Therefore, unlike previous randomized controlled trials, in our study, the causality between vitamins and sepsis is explained genetically. Our study included five different levels of sepsis and a variety of common vitamins, including B vitamins (folate, vitamin B12, vitamin B6), Vitamin A(Retinol), Vitamin C, Vitamin D, Vitamin K. Confounders and reverse causality can be problematic in traditional observational studies. And these studies have high requirements for implementation conditions. In our study, we use mendelian randomization to study the causal effects between vitamins and sepsis. Mendelian randomization is based on Mendelian laws of heredity. Parents’ alleles are randomly assigned to their offspring in natural conditions, a process similar to randomization in randomized controlled trials, but without environmental confounders factors.
Methods
Mendelian randomization study design
This study is designed according to the STROBE-MR guidelines [11] to make sure that we’ve done every step of Mendelian randomization analysis. Our complete study design is shown in Fig. 1. An MR study with two samples is conducted to examine the causality between genetically vitamins and sepsis risk. It is the first study to use Mendelian randomization to analyze the effect of vitamins on sepsis of different severity from a genetic perspective. What’s more we also analyzed the effect of sepsis on plasma vitamin C levels.
The flow chart shows the content and process of our research
Mendelian randomization studies need to follow three assumptions. In analyzing the effects of vitamins on different levels of severity, assumption 1 is that instrumental variables (IVs) are strongly associated with exposure, namely different vitamins. Assumption 2 is that IVs can only be related to exposure factors, not confounders factors (such as age, sex, BMI, etc.). Assumption 3 is that SNP can only affect the outcome(sepsis) through vitamins, not through other pathways. The study of the effects of sepsis on plasma vitamin C levels also follows the three assumptions described above.
Data source
In this study, we have selected genetic instrumental variables from previously conducted genome-wide association studies (GWAS) and Mendelian Randomization (MR) analyses, focusing mainly on vitamins that have been researched in the context of infectious diseases. We ensured that the vitamins included are backed by publicly accessible GWAS data, thus facilitating the MR analysis. It is important to note that, due to the inability to represent external vitamin intake or injections through genetic instrumental variables, our approach hinges on using GWAS data derived from the concentrations of vitamins measured in circulating blood. SNPs of B vitamins (folate, vitamin B12, vitamin B6) are selected from a previous mendelian randomization study [12]. The SNPs estimated 1. 0% of heritability for folate, 1. 3% of heritability for vitamin B6 and 6. 0% of heritability for vitamin B12 [12]. SNPs of vitamin A (circulating retinol levels) are selected from a GWAS study, which includes two cohorts of men with 5006 Caucasian individuals [13]. SNPs of vitamin C (plasma vitamin C levels) are selected from a meta-analysis of EPIC-Norfolk, Fenland, EPIC-InterAct, and EPIC-CVD study with a total of 52, 018 individuals [14]. Instrumental variables of vitamin D (25-hydroxyvitamin D serum concentrations) are extracted from a large-scale GWAS meta-analysis with 79, 366 individuals, which explained 7. 5% variance for vitamin D [15]. SNPs of vitamin K (circulating phylloquinone concentrations) are extracted from a Meta-analysis of GWAS studies [16]. Only 2 unrelated SNPs of vitamin K are selected after removing the highly correlated SNPs, SNPs strongly related to lipids and SNPs not in our outcome data.

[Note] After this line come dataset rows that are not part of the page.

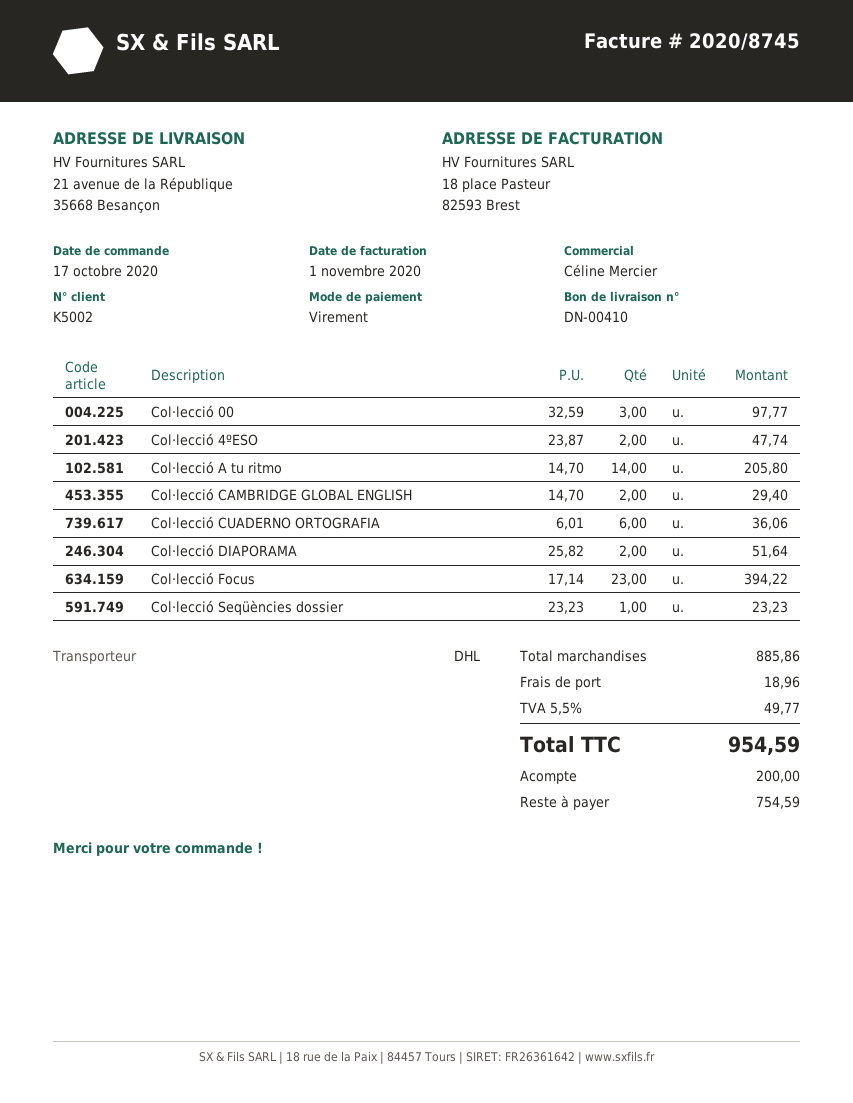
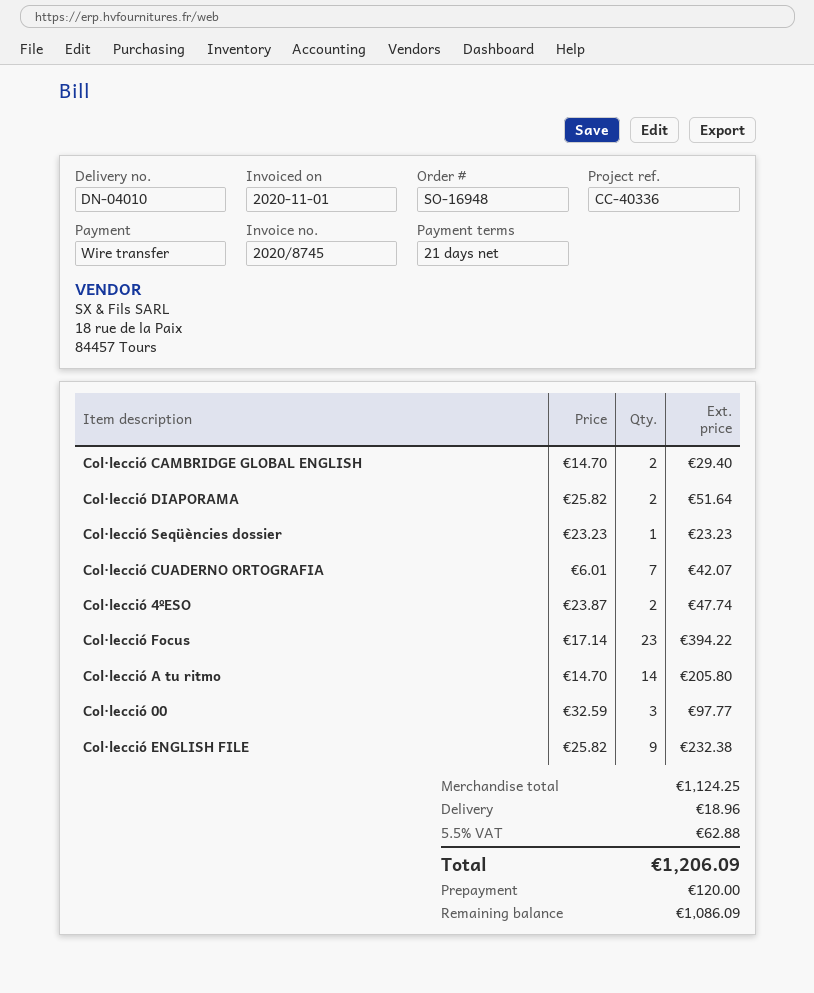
delivery note number: DN-00410 -> DN-04010
Col·lecció CUADERNO ORTOGRAFIA: 6 x 6.01 = 36.06 -> 7 x 6.01 = 42.07
Col·lecció ENGLISH FILE: none -> 9 x 25.82 = 232.38
subtotal: 885.86 -> 1124.25
tax: 5.5% = 49.77 -> 5.5% = 62.88
total: 954.59 -> 1206.09
deposit: 200.00 -> 120.00
balance: 754.59 -> 1086.09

The GWAS data for sepsis of different severity were derived from a reanalysis of the UK Biobank data in 2021 [17]. Our study included sepsis of varying severity, including Sepsis, Sepsis (critical care), Sepsis (under 75), Sepsis (28-day death), Sepsis (28-day death in critical care). For those traits, the unit is logOR. The sex includes males and females. The population is European. These septic traits were used as outcome of vitamin exposures and as exposure of plasma vitamin C levels outcome.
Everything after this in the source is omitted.